Anti-government speech has become a four-letter word.

In more and more cases, the government is declaring war on what should be protected political speech whenever it challenges the government’s power, reveals the government’s corruption, exposes the government’s lies, and encourages the citizenry to push back against the government’s many injustices.

Indeed, there is a long and growing list of the kinds of speech that the government considers dangerous enough to red flag and subject to censorship, surveillance, investigation and prosecution: hate speech, conspiratorial speech, treasonous speech, threatening speech, inflammatory speech, radical speech, anti-government speech, extremist speech, etc.

Things are about to get even dicier for those who believe in fully exercising their right to political expression.

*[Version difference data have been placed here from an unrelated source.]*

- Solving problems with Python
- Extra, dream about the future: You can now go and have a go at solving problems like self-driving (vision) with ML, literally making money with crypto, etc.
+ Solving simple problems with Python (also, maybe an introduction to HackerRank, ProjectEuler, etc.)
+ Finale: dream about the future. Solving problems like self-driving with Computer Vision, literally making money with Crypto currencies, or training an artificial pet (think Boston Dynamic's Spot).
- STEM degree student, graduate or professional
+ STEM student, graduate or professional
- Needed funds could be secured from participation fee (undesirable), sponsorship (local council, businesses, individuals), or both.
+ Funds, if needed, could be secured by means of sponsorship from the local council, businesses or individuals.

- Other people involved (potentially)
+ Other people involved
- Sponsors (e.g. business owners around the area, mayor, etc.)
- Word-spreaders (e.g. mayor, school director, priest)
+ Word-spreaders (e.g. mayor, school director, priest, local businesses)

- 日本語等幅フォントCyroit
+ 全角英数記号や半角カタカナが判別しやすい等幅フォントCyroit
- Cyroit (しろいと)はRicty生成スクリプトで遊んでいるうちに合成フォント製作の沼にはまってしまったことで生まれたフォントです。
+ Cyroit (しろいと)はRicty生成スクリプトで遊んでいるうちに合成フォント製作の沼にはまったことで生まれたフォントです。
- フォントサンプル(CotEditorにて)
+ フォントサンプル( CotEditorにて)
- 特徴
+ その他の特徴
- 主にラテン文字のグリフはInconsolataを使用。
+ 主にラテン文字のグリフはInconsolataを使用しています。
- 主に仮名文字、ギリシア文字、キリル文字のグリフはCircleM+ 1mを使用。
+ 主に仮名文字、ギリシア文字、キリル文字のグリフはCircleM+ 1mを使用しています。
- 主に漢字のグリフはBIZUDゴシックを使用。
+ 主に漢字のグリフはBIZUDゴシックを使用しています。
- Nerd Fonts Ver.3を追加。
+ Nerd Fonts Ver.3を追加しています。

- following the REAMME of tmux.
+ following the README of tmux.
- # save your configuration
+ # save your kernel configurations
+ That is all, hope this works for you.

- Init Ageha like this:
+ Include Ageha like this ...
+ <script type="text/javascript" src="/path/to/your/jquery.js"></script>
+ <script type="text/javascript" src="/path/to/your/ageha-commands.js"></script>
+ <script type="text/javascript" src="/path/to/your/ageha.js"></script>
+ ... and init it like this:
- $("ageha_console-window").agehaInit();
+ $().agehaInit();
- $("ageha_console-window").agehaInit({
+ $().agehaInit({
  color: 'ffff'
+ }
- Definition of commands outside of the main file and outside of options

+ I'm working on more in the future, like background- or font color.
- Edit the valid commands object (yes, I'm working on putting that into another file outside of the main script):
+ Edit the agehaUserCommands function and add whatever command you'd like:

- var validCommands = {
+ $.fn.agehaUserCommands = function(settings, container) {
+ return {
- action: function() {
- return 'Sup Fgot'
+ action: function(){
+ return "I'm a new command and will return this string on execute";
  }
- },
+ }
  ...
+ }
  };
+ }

Indeed, the government’s seditious conspiracy charges against Stewart Rhodes, the founder of Oath Keepers, and several of his associates for their alleged involvement in the January 6 Capitol riots puts the entire concept of anti-government political expression on trial.

Enacted during the Civil War to prosecute secessionists, seditious conspiracy makes it a crime for two or more individuals to conspire to “‘overthrow, put down, or to destroy by force’ the U.S. government, or to levy war against it, or to oppose by force and try to prevent the execution of any law.”

It’s a hard charge to prove, and the government’s track record hasn’t been the greatest.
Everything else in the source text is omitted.